# [What to work on]
Only one stretch of the listing below is wanted. Begin at the line that has "[102,547,644,589] Kardan koguaeg, et", stop after the line that has "[102,613,431,655] Ootan juba, et", and repeat every line in between exactly.

### Data extract ###

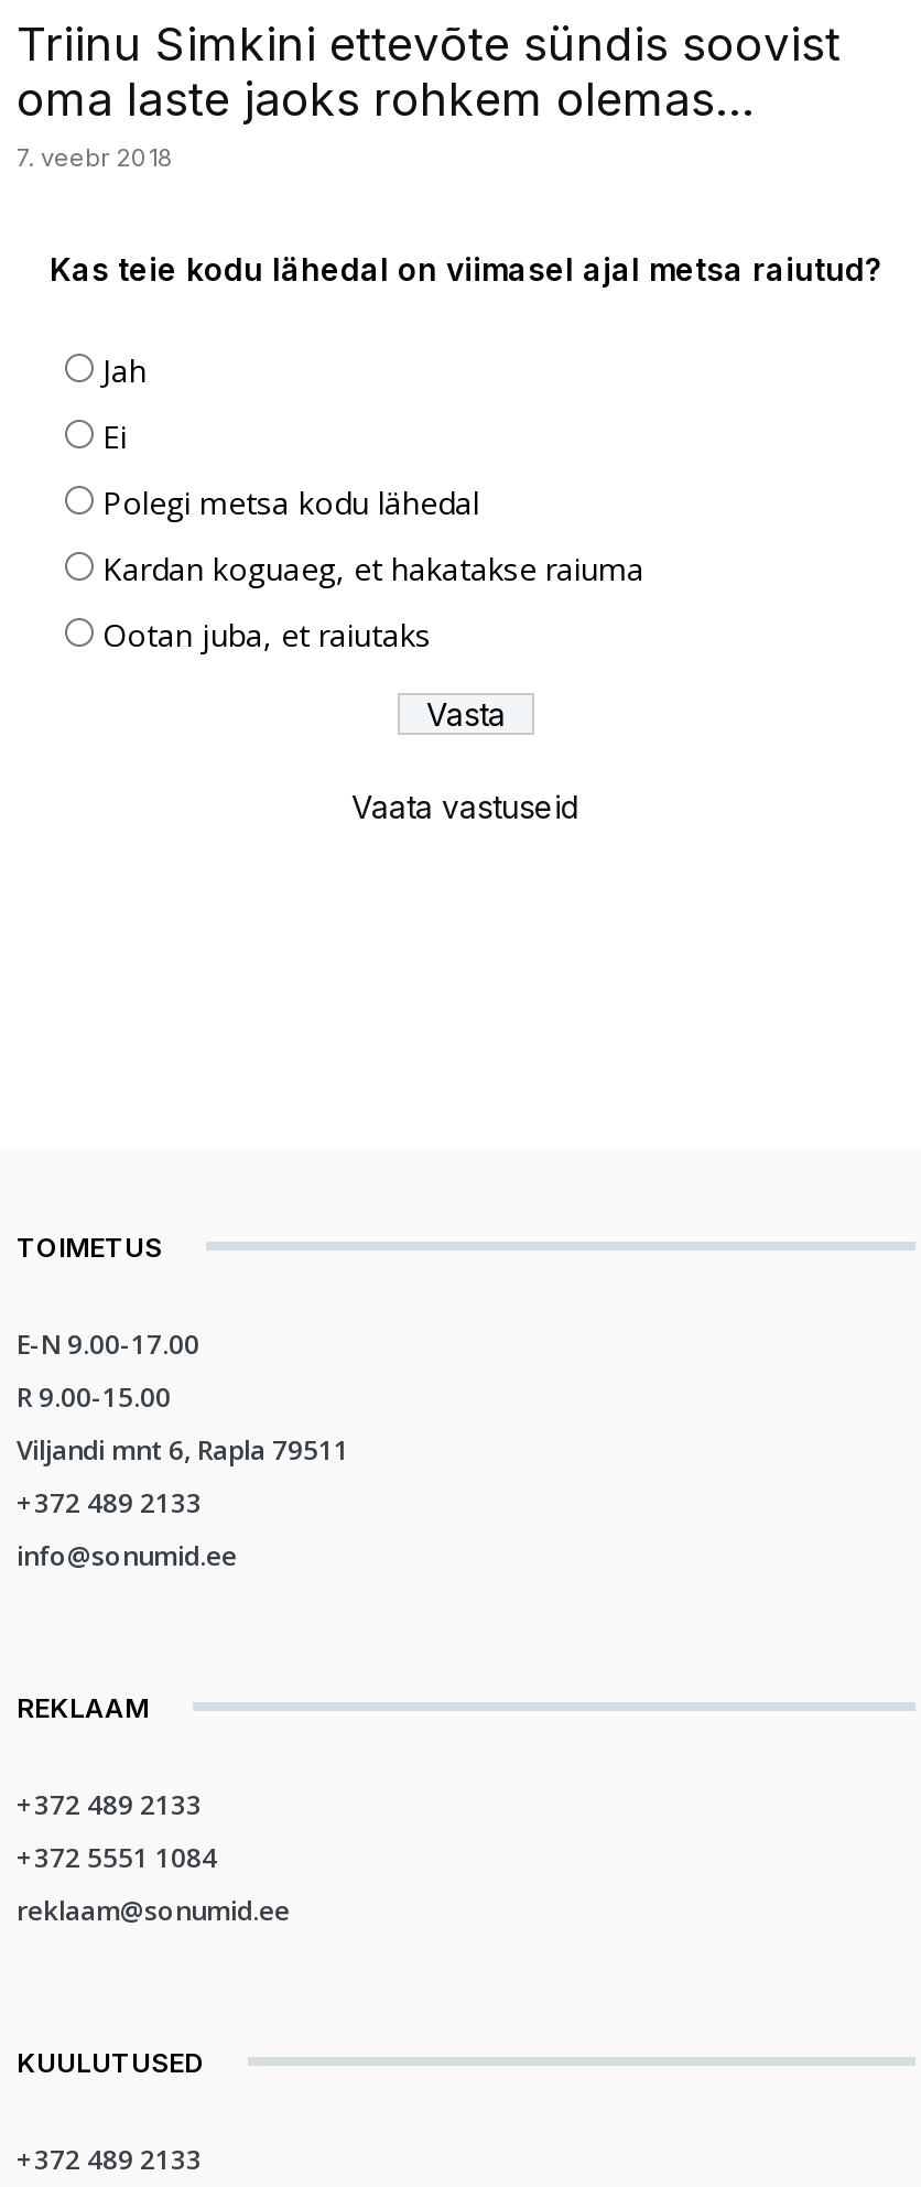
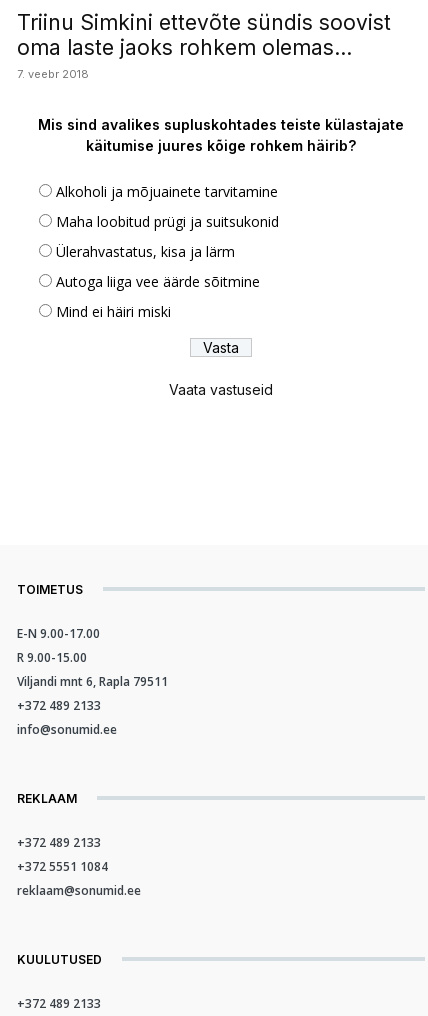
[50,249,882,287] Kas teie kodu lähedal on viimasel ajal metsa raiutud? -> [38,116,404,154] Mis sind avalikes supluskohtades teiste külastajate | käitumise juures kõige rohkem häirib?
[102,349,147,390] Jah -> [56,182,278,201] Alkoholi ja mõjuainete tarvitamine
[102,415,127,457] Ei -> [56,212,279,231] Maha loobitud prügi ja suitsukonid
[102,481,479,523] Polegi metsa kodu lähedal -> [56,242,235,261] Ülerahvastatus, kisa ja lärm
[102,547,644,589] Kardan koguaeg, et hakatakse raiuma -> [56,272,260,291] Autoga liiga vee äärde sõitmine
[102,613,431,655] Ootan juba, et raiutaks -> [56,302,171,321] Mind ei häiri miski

###
### Data extract ###

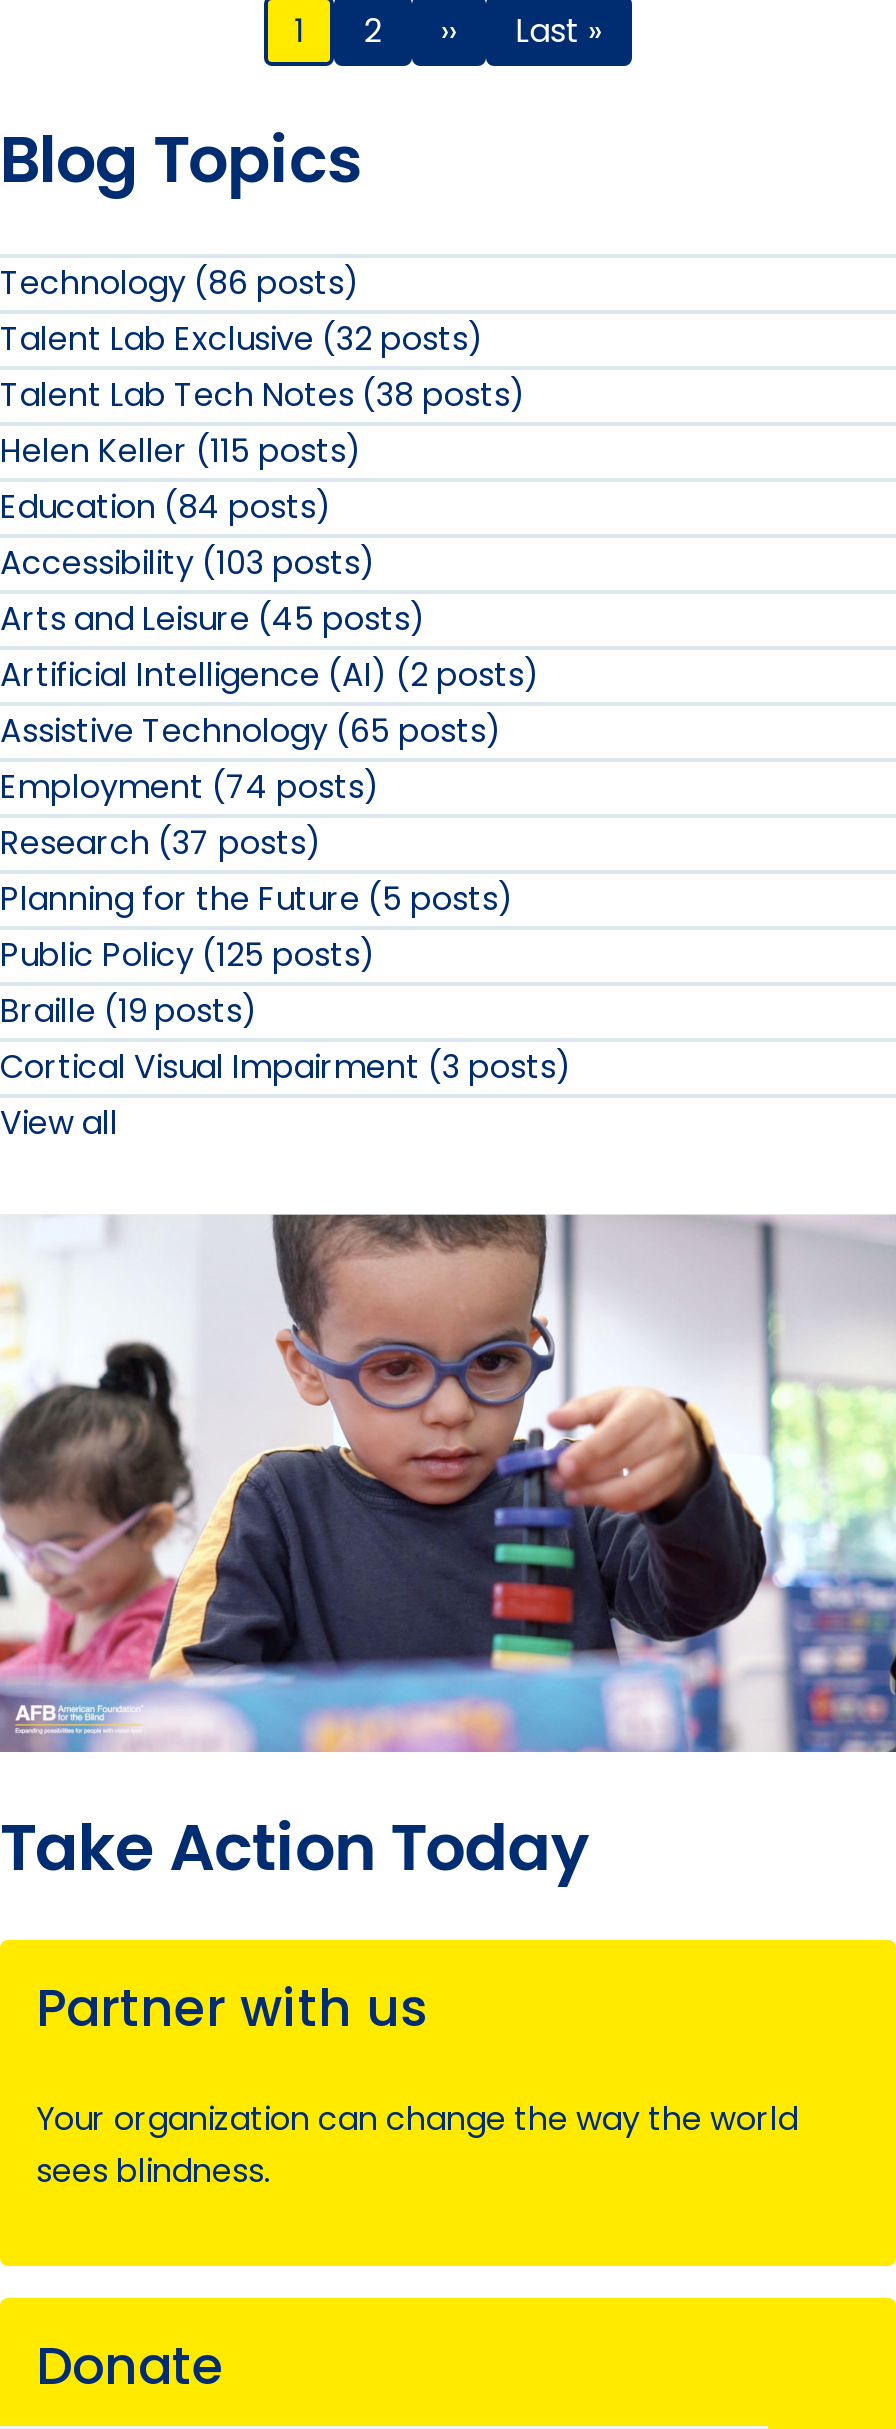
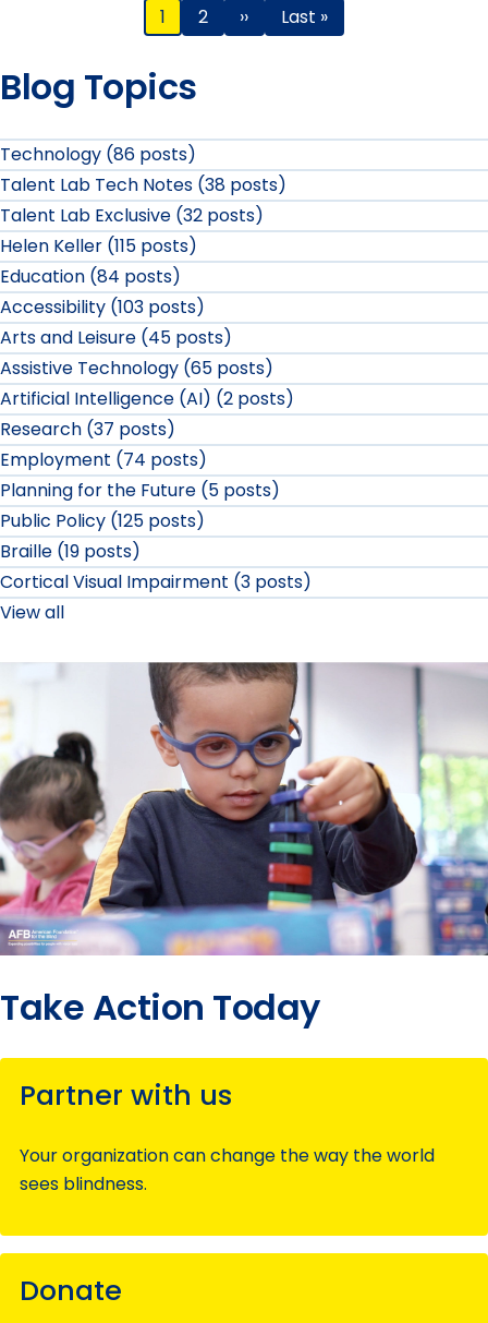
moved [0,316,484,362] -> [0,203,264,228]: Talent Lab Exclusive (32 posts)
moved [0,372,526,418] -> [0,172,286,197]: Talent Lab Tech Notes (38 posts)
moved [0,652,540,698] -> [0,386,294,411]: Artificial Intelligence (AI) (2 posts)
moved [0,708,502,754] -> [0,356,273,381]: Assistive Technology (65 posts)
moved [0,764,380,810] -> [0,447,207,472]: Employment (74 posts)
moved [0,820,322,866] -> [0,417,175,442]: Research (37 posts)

###
### Data extract ###

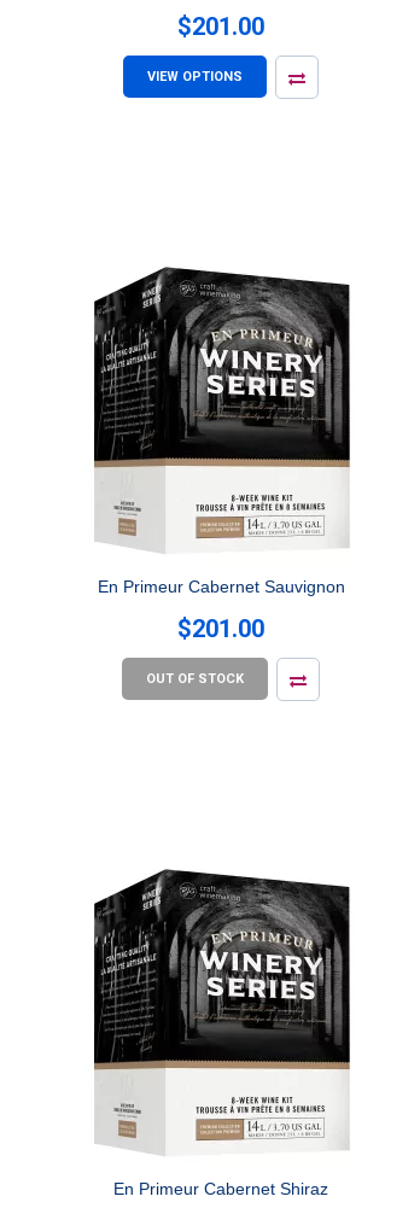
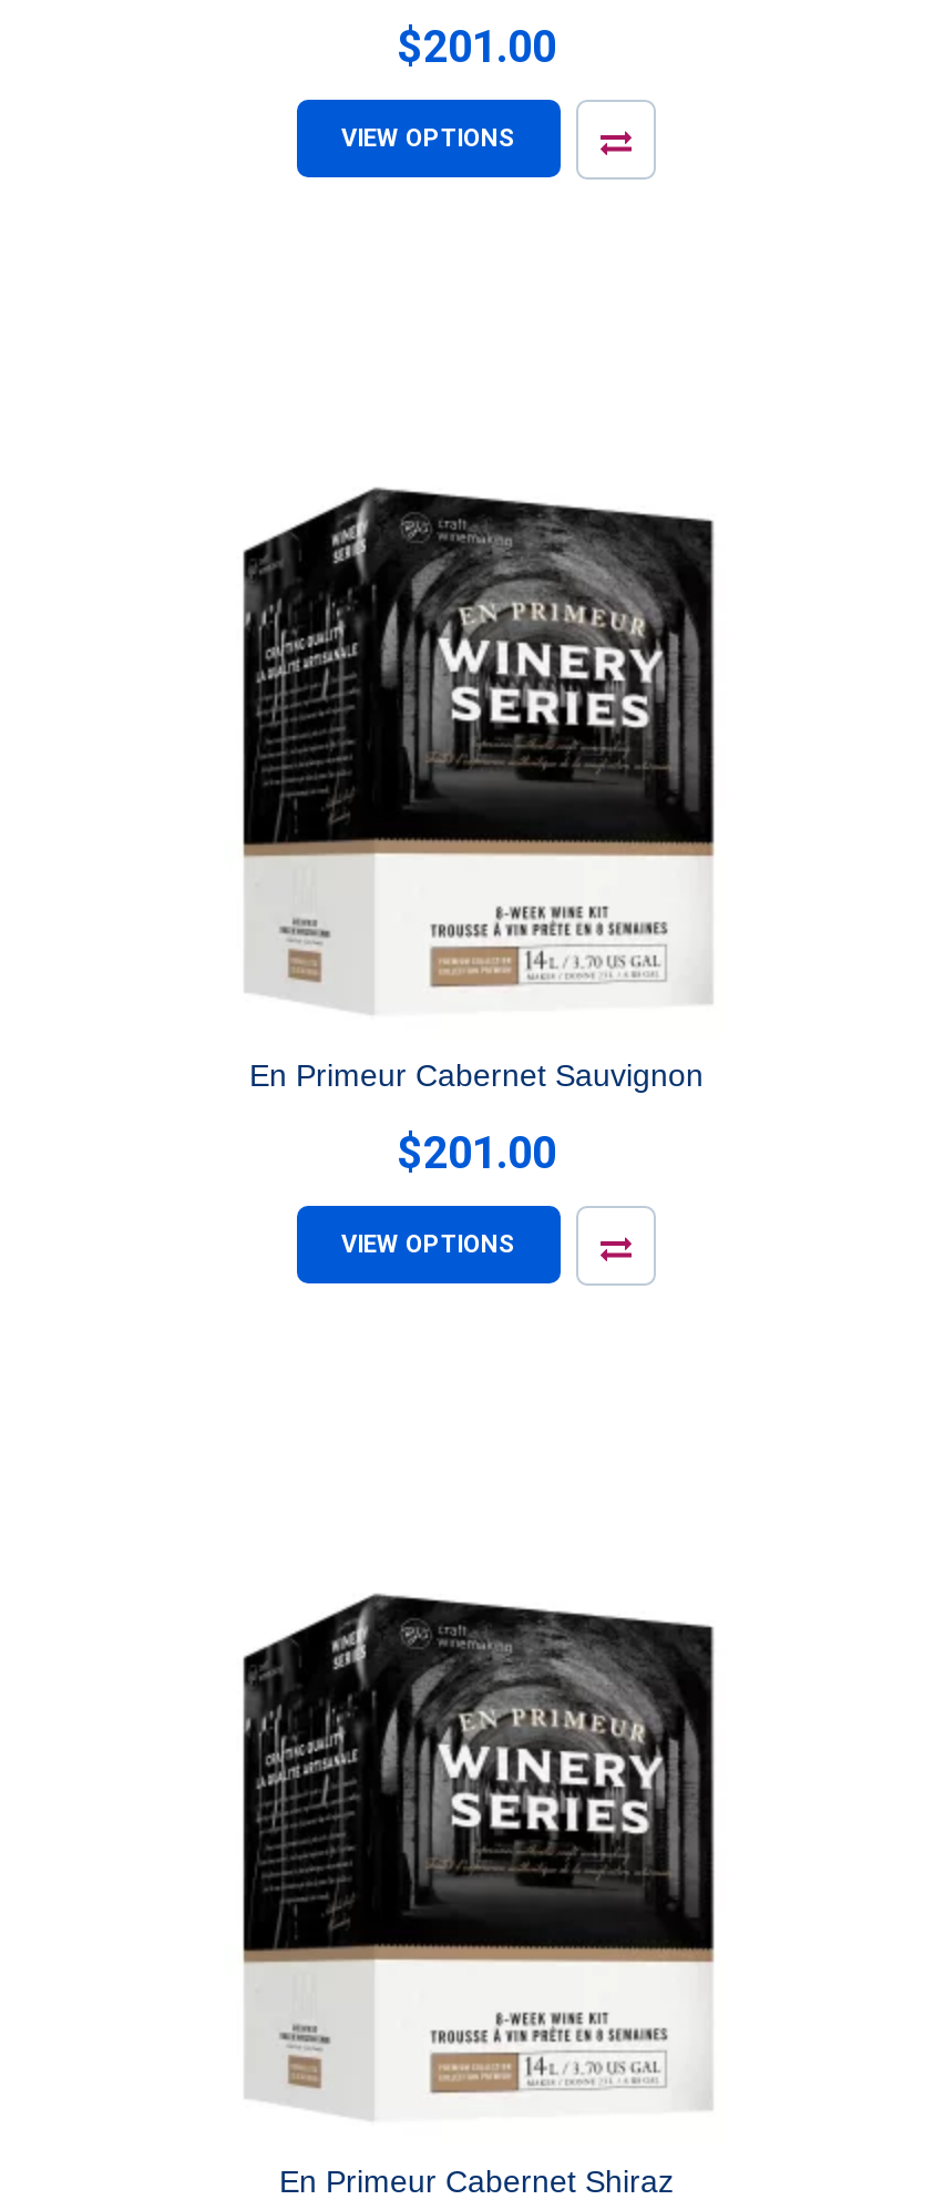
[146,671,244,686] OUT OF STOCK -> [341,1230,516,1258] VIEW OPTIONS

###

# [Result]
[102,547,644,589] Kardan koguaeg, et hakatakse raiuma -> [56,272,260,291] Autoga liiga vee äärde sõitmine
[102,613,431,655] Ootan juba, et raiutaks -> [56,302,171,321] Mind ei häiri miski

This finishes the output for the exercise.